* _Directions_: A faithful copy is needed of the lines below from the one with "AKYRA PAARDENHUID 250 GR.: 20 -> none" up to and including the one with "shipping: 6.90 -> 45.99"; set it down with no pictures and no other lines.

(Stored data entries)
"""
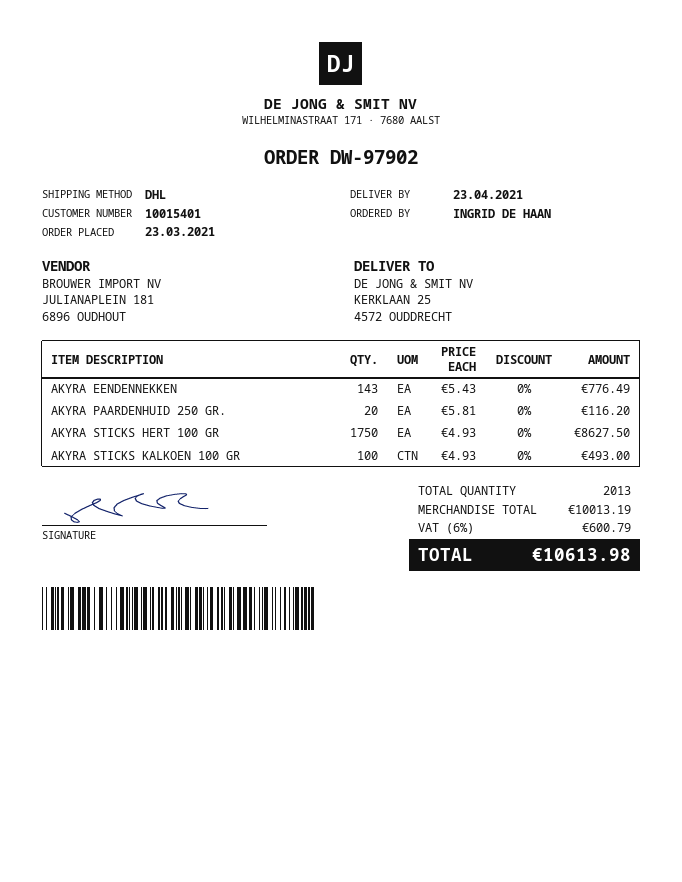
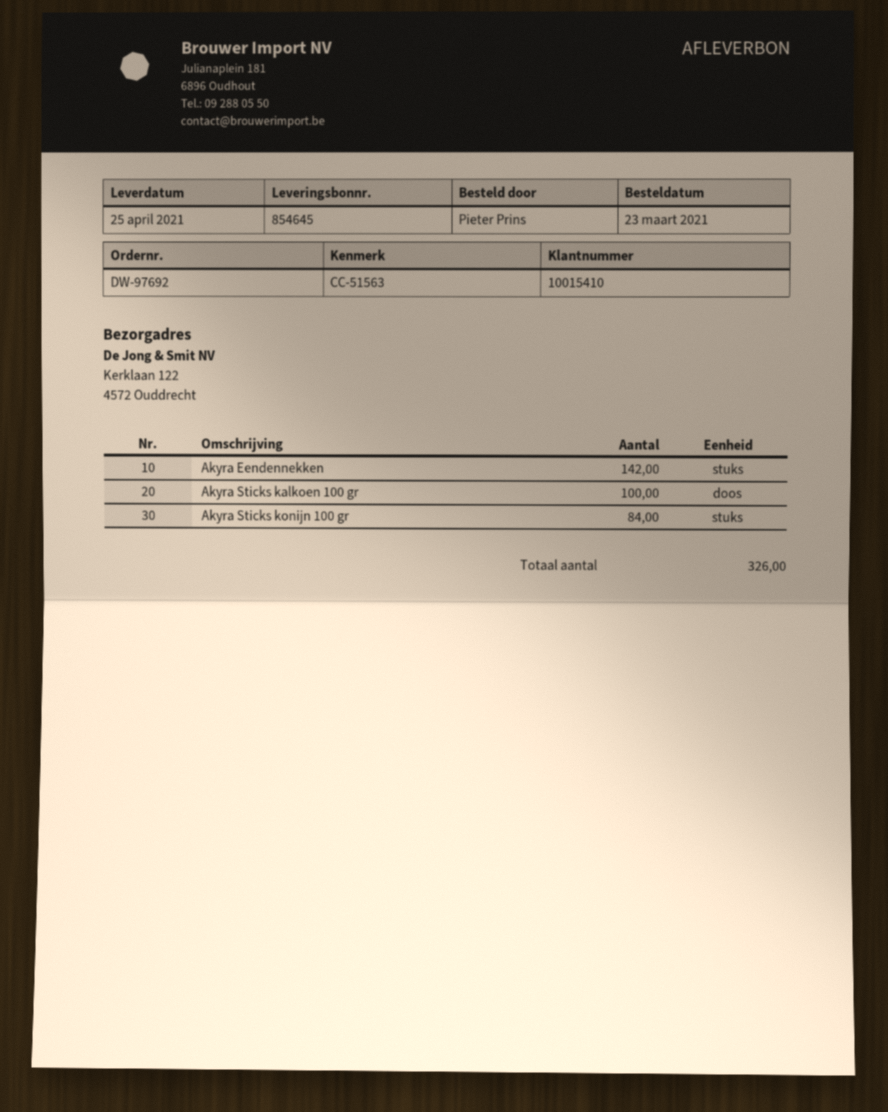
order number: DW-97902 -> DW-97692
delivery date: 2021-04-23 -> 2021-04-25
customer number: 10015401 -> 10015410
ordered by: INGRID DE HAAN -> Pieter Prins
ship to: KERKLAAN 25, 4572 OUDDRECHT -> Kerklaan 122, 4572 Ouddrecht
AKYRA EENDENNEKKEN: 143 -> 142
AKYRA PAARDENHUID 250 GR.: 20 -> none
AKYRA STICKS HERT 100 GR: 1750 -> none
Akyra Sticks konijn 100 gr: none -> 84
total quantity: 2013 -> 326

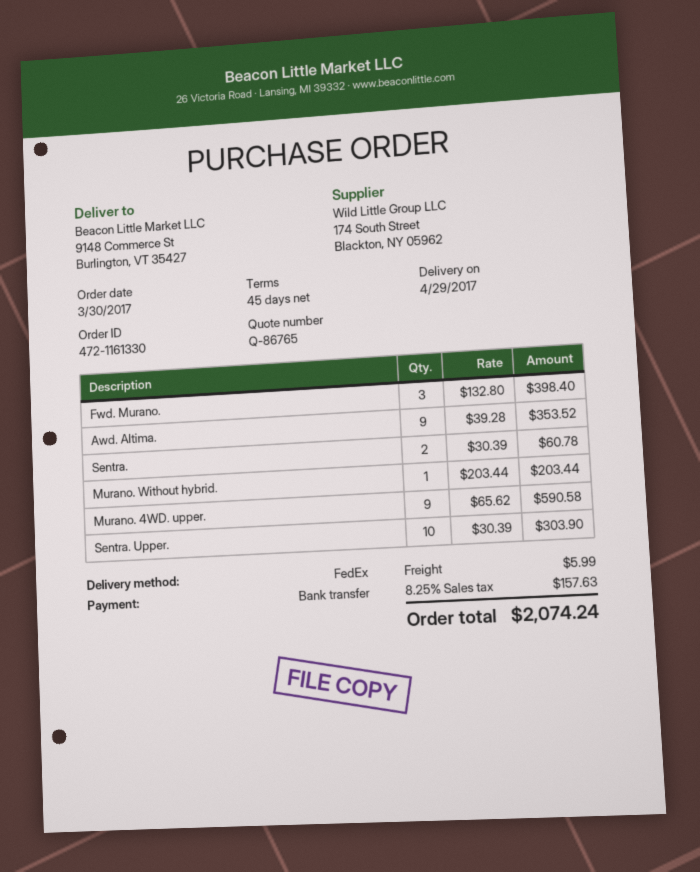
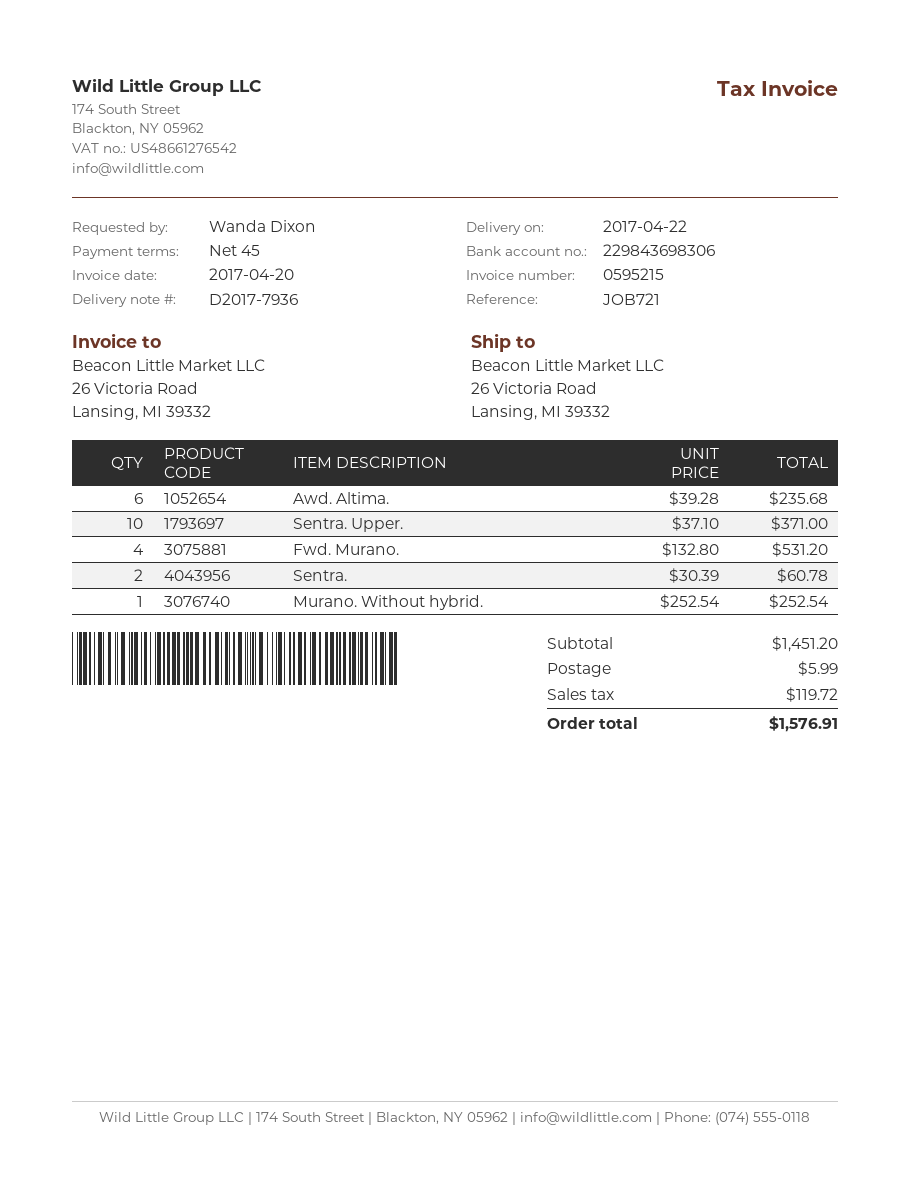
delivery date: 2017-04-29 -> 2017-04-22
ship to: 9148 Commerce St, Burlington, VT 35427 -> 26 Victoria Road, Lansing, MI 39332
Fwd. Murano.: 3 x 132.80 = 398.40 -> 4 x 132.80 = 531.20
Awd. Altima.: 9 x 39.28 = 353.52 -> 6 x 39.28 = 235.68
Murano. Without hybrid.: 1 x 203.44 = 203.44 -> 1 x 252.54 = 252.54
Murano. 4WD. upper.: 9 x 65.62 = 590.58 -> none
Sentra. Upper.: 10 x 30.39 = 303.90 -> 10 x 37.10 = 371.00
tax: 157.63 -> 119.72
total: 2074.24 -> 1576.91

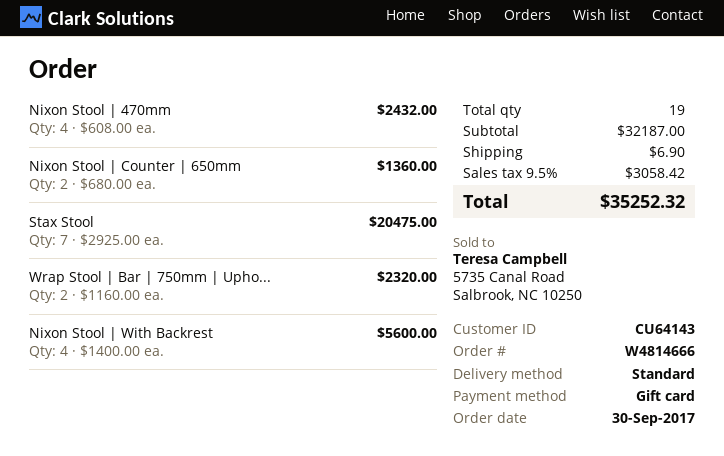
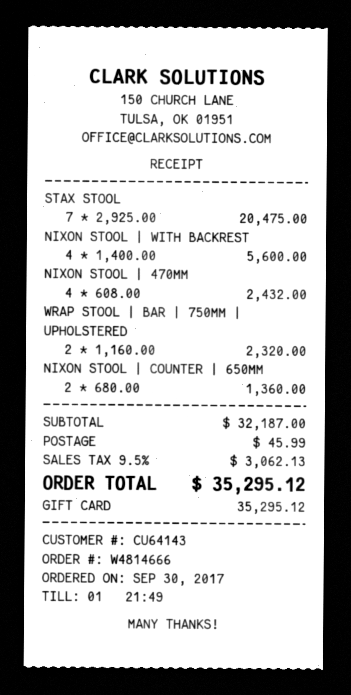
shipping: 6.90 -> 45.99
tax: 9.5% = 3058.42 -> 9.5% = 3062.13
total: 35252.32 -> 35295.12

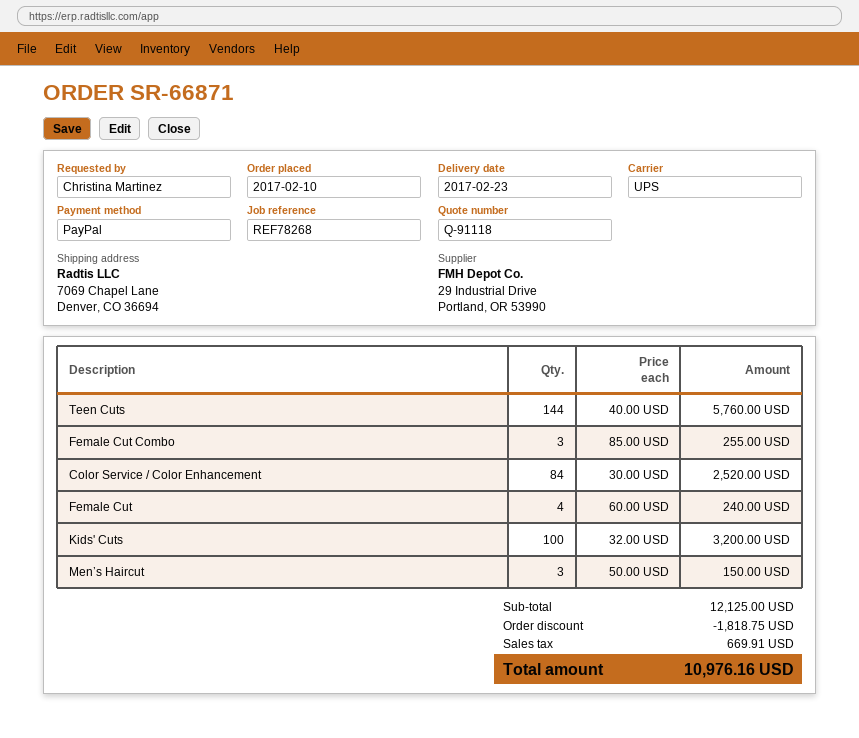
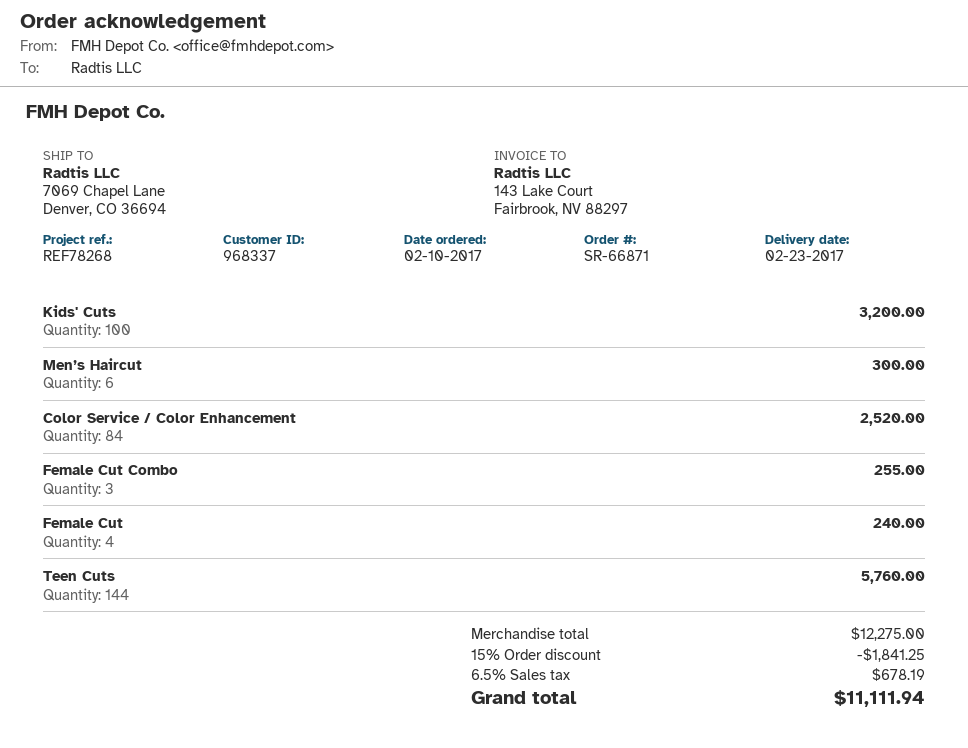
Men’s Haircut: 3 for 150.00 -> 6 for 300.00
subtotal: 12125.00 -> 12275.00
discount: 1818.75 -> 1841.25
tax: 669.91 -> 678.19
total: 10976.16 -> 11111.94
"""
* _Expected answer_:
AKYRA PAARDENHUID 250 GR.: 20 -> none
AKYRA STICKS HERT 100 GR: 1750 -> none
Akyra Sticks konijn 100 gr: none -> 84
total quantity: 2013 -> 326

delivery date: 2017-04-29 -> 2017-04-22
ship to: 9148 Commerce St, Burlington, VT 35427 -> 26 Victoria Road, Lansing, MI 39332
Fwd. Murano.: 3 x 132.80 = 398.40 -> 4 x 132.80 = 531.20
Awd. Altima.: 9 x 39.28 = 353.52 -> 6 x 39.28 = 235.68
Murano. Without hybrid.: 1 x 203.44 = 203.44 -> 1 x 252.54 = 252.54
Murano. 4WD. upper.: 9 x 65.62 = 590.58 -> none
Sentra. Upper.: 10 x 30.39 = 303.90 -> 10 x 37.10 = 371.00
tax: 157.63 -> 119.72
total: 2074.24 -> 1576.91

shipping: 6.90 -> 45.99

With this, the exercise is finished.